(Before-and-after change records)

# # #

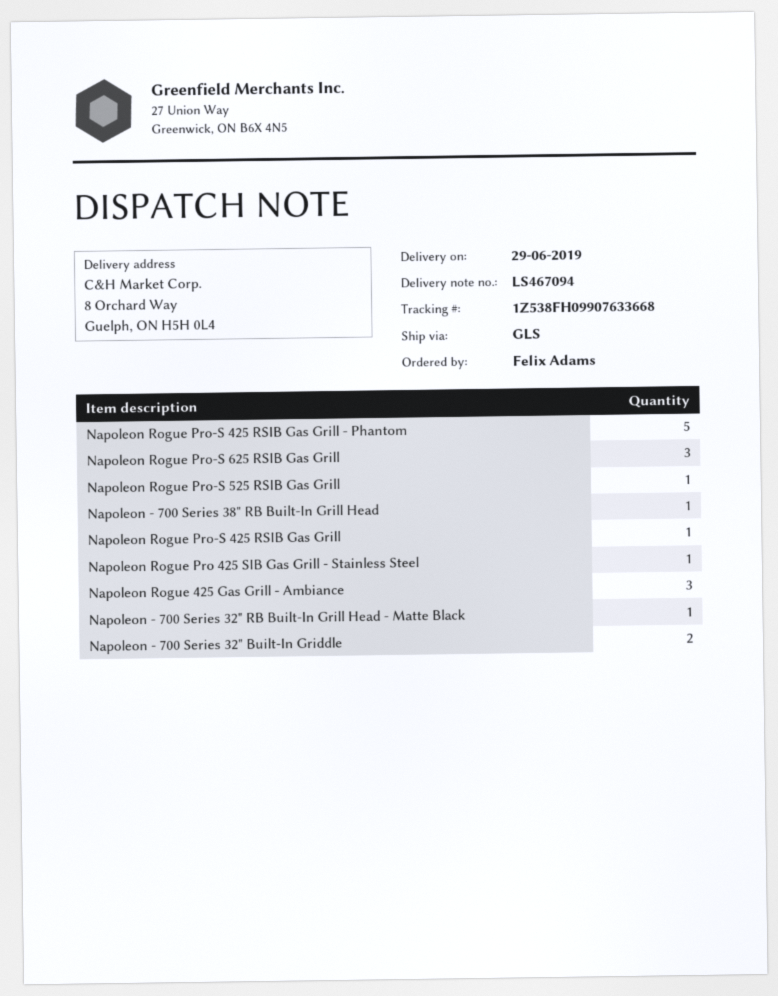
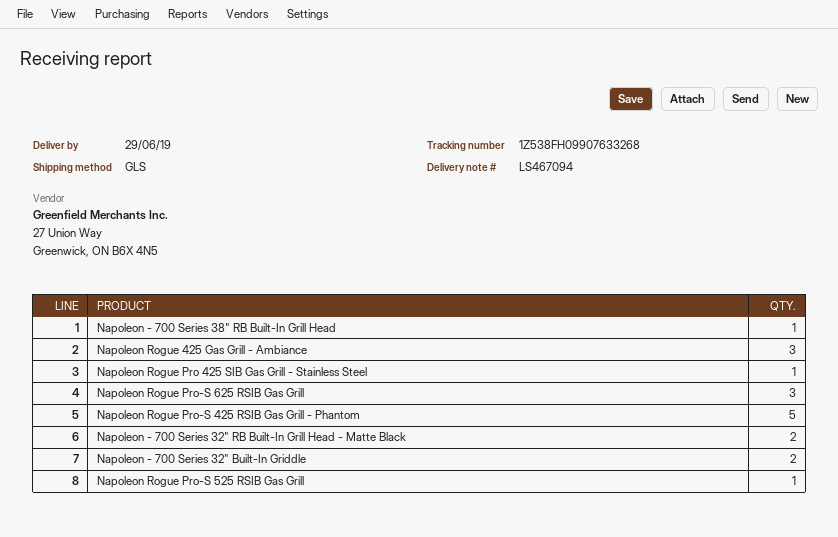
tracking number: 1Z538FH09907633668 -> 1Z538FH09907633268
Napoleon Rogue Pro-S 425 RSIB Gas Grill: 1 -> none
Napoleon - 700 Series 32" RB Built-In Grill Head - Matte Black: 1 -> 2

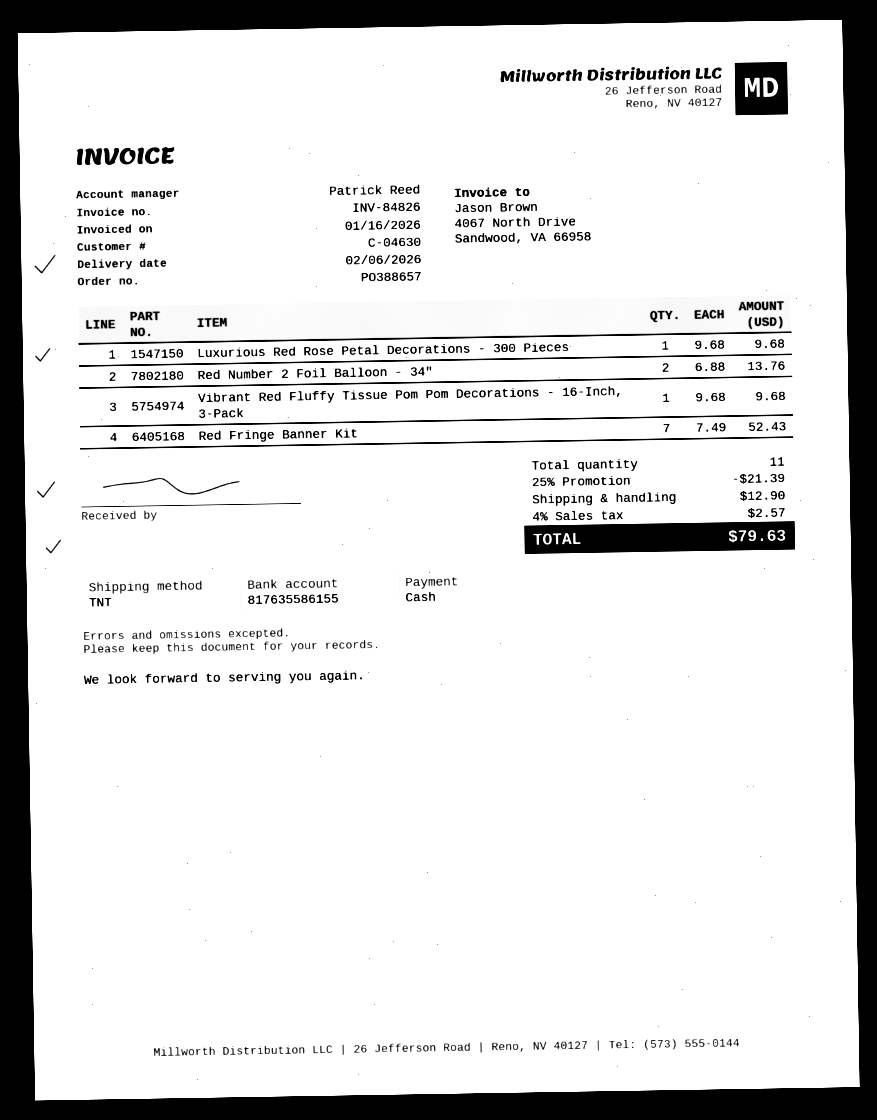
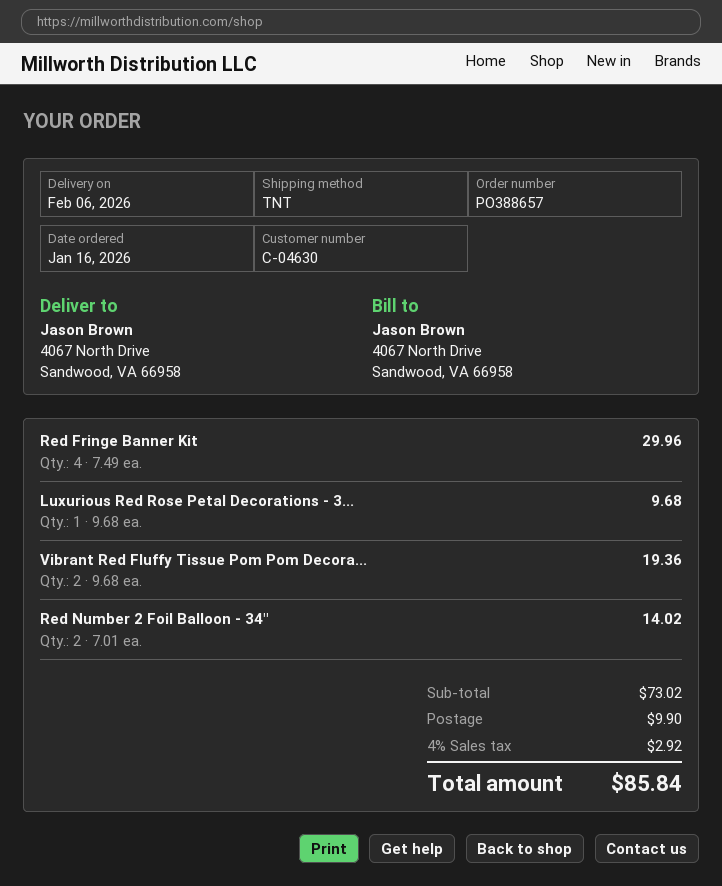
Red Number 2 Foil Balloon - 34": 2 x 6.88 = 13.76 -> 2 x 7.01 = 14.02
Vibrant Red Fluffy Tissue Pom Pom Decorations - 16-Inch, 3-Pack: 1 x 9.68 = 9.68 -> 2 x 9.68 = 19.36
Red Fringe Banner Kit: 7 x 7.49 = 52.43 -> 4 x 7.49 = 29.96
discount: 25% = 21.39 -> none
shipping: 12.90 -> 9.90
tax: 4% = 2.57 -> 4% = 2.92
total: 79.63 -> 85.84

# # #

WHAT THE TASK ASKS:
On how many lines above does "Napoleon" occur? Say the number only.

SOLUTION FOR THIS PROBLEM:
2